Version comparison data:
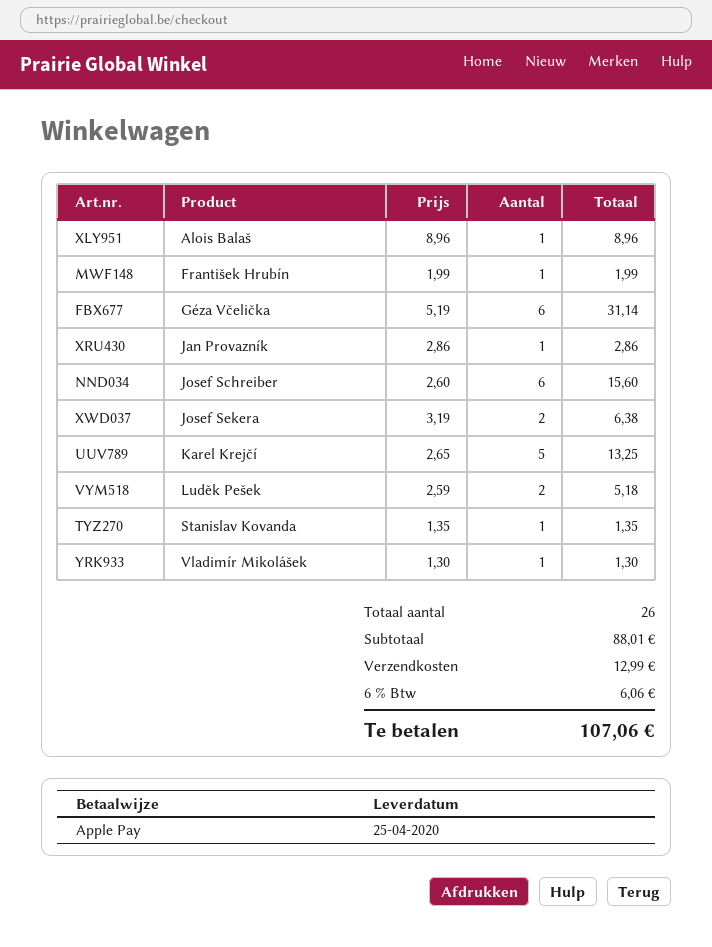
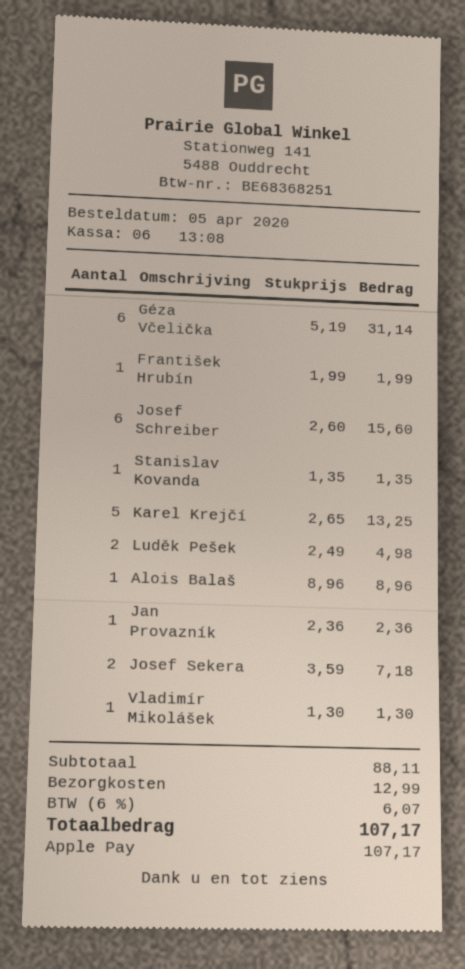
Jan Provazník: 1 x 2.86 = 2.86 -> 1 x 2.36 = 2.36
Josef Sekera: 2 x 3.19 = 6.38 -> 2 x 3.59 = 7.18
Luděk Pešek: 2 x 2.59 = 5.18 -> 2 x 2.49 = 4.98
subtotal: 88.01 -> 88.11
tax: 6% = 6.06 -> 6% = 6.07
total: 107.06 -> 107.17

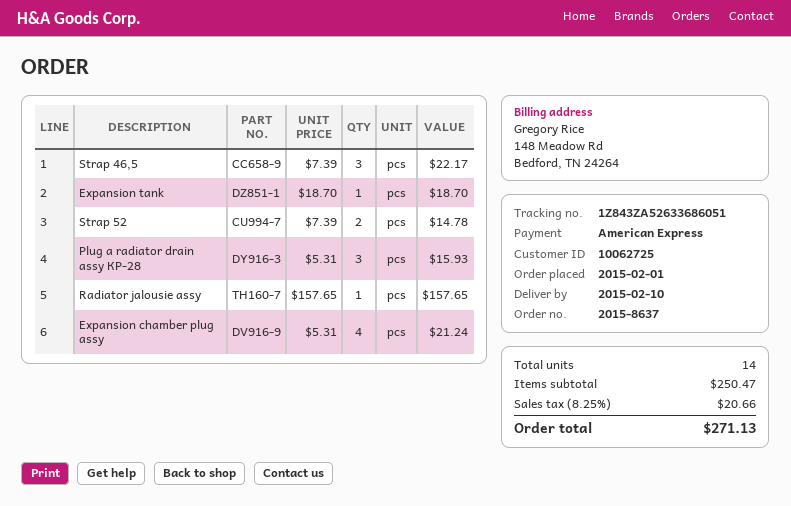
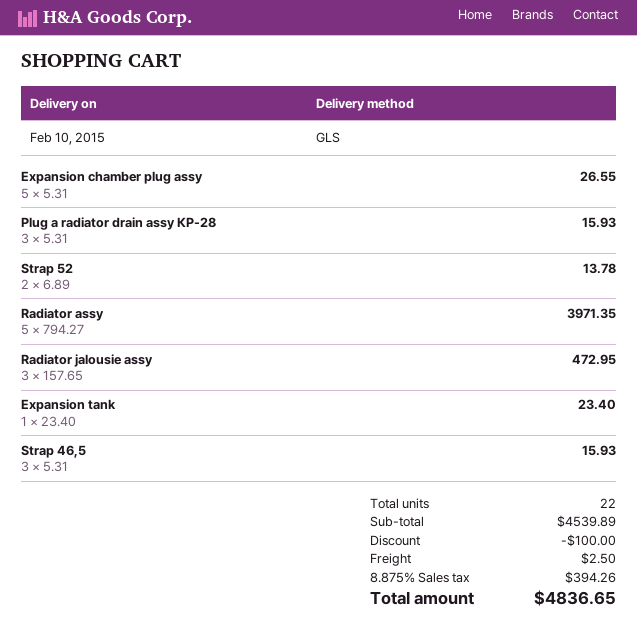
Strap 46,5: 3 x 7.39 = 22.17 -> 3 x 5.31 = 15.93
Expansion tank: 1 x 18.70 = 18.70 -> 1 x 23.40 = 23.40
Strap 52: 2 x 7.39 = 14.78 -> 2 x 6.89 = 13.78
Radiator jalousie assy: 1 x 157.65 = 157.65 -> 3 x 157.65 = 472.95
Expansion chamber plug assy: 4 x 5.31 = 21.24 -> 5 x 5.31 = 26.55
Radiator assy: none -> 5 x 794.27 = 3971.35
total quantity: 14 -> 22
subtotal: 250.47 -> 4539.89
discount: none -> 100.00
shipping: none -> 2.50
tax: 8.25% = 20.66 -> 8.875% = 394.26
total: 271.13 -> 4836.65

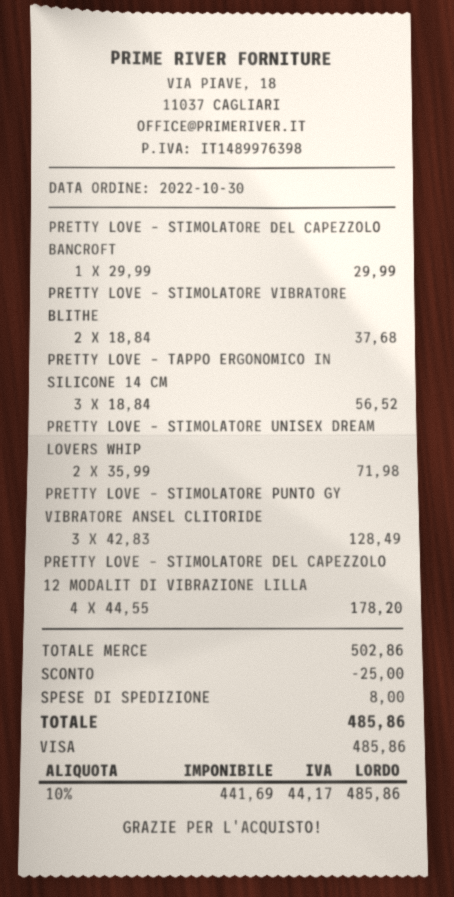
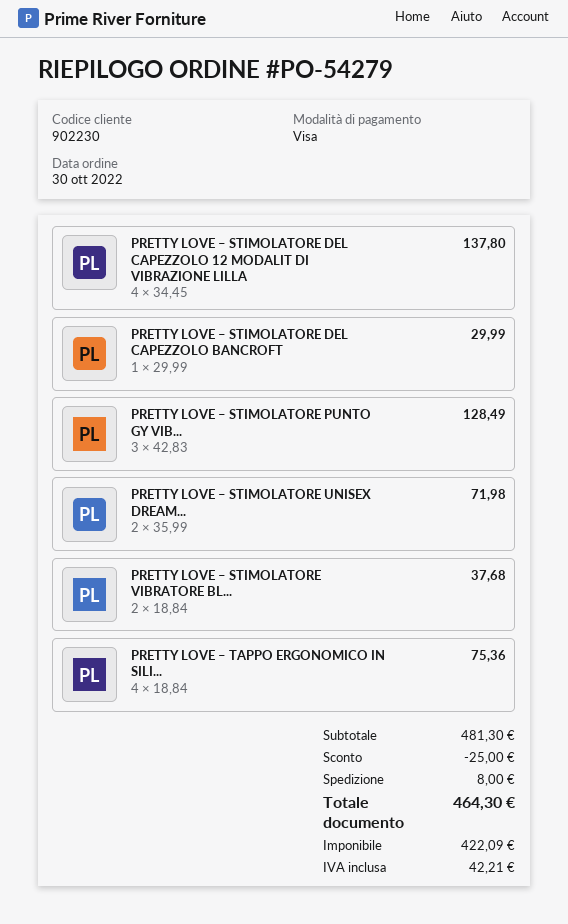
PRETTY LOVE – TAPPO ERGONOMICO IN SILICONE 14 CM: 3 x 18.84 = 56.52 -> 4 x 18.84 = 75.36
PRETTY LOVE – STIMOLATORE DEL CAPEZZOLO 12 MODALIT DI VIBRAZIONE LILLA: 4 x 44.55 = 178.20 -> 4 x 34.45 = 137.80
subtotal: 502.86 -> 481.30
net: 441.69 -> 422.09
tax: 44.17 -> 42.21
total: 485.86 -> 464.30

What to do –
The answer must be an exact copy of the lines from the one containing "Josef Sekera: 2" through the last line of the records, with no pictures included.

Task output –
Josef Sekera: 2 x 3.19 = 6.38 -> 2 x 3.59 = 7.18
Luděk Pešek: 2 x 2.59 = 5.18 -> 2 x 2.49 = 4.98
subtotal: 88.01 -> 88.11
tax: 6% = 6.06 -> 6% = 6.07
total: 107.06 -> 107.17

Strap 46,5: 3 x 7.39 = 22.17 -> 3 x 5.31 = 15.93
Expansion tank: 1 x 18.70 = 18.70 -> 1 x 23.40 = 23.40
Strap 52: 2 x 7.39 = 14.78 -> 2 x 6.89 = 13.78
Radiator jalousie assy: 1 x 157.65 = 157.65 -> 3 x 157.65 = 472.95
Expansion chamber plug assy: 4 x 5.31 = 21.24 -> 5 x 5.31 = 26.55
Radiator assy: none -> 5 x 794.27 = 3971.35
total quantity: 14 -> 22
subtotal: 250.47 -> 4539.89
discount: none -> 100.00
shipping: none -> 2.50
tax: 8.25% = 20.66 -> 8.875% = 394.26
total: 271.13 -> 4836.65

PRETTY LOVE – TAPPO ERGONOMICO IN SILICONE 14 CM: 3 x 18.84 = 56.52 -> 4 x 18.84 = 75.36
PRETTY LOVE – STIMOLATORE DEL CAPEZZOLO 12 MODALIT DI VIBRAZIONE LILLA: 4 x 44.55 = 178.20 -> 4 x 34.45 = 137.80
subtotal: 502.86 -> 481.30
net: 441.69 -> 422.09
tax: 44.17 -> 42.21
total: 485.86 -> 464.30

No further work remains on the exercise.